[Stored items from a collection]
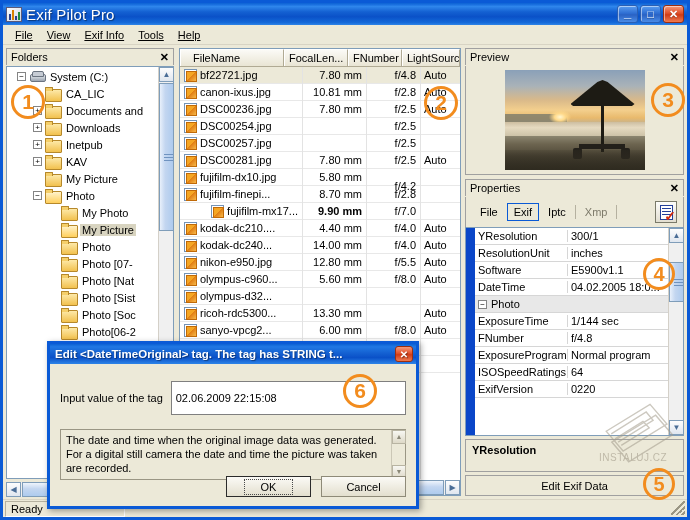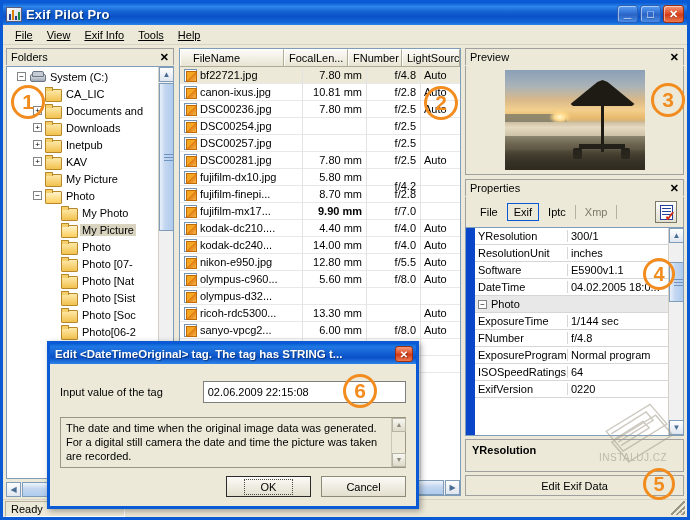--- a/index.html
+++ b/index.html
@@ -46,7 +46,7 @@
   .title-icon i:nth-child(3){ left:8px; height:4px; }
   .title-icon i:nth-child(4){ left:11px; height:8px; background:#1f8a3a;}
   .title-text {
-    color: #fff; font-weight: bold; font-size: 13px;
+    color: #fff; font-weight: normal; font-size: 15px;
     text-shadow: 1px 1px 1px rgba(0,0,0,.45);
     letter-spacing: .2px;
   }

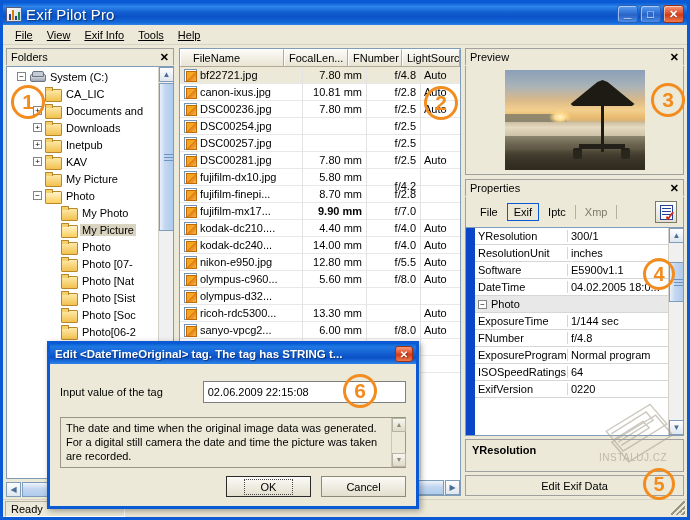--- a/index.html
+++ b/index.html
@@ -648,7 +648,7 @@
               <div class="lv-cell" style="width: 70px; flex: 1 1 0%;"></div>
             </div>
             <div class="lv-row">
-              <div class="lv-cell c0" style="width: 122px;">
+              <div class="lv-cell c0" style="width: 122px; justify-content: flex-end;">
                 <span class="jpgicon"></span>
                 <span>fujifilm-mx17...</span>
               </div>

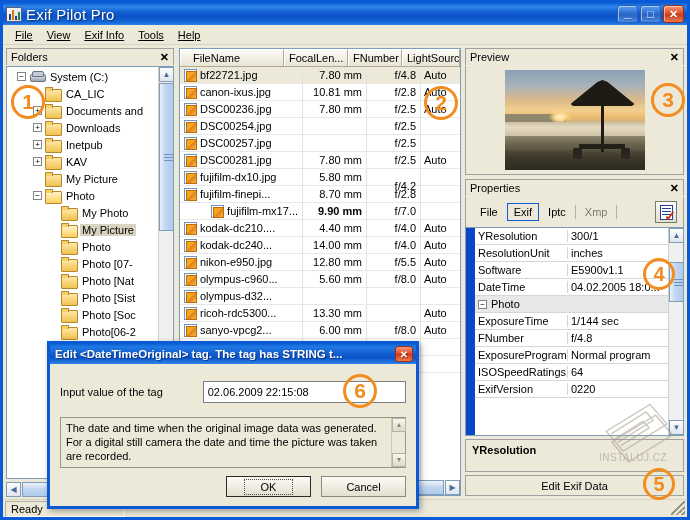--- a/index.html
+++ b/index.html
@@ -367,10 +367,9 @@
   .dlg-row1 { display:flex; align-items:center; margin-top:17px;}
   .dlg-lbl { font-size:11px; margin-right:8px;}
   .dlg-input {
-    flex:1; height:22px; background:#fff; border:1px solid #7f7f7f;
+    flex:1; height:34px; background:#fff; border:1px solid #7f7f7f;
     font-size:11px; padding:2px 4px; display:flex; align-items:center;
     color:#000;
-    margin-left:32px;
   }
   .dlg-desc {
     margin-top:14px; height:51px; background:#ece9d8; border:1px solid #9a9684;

◆ Exercise
Count up the lines above in which the word "color" appears, and give nothing but that count.

◆ Solution below
3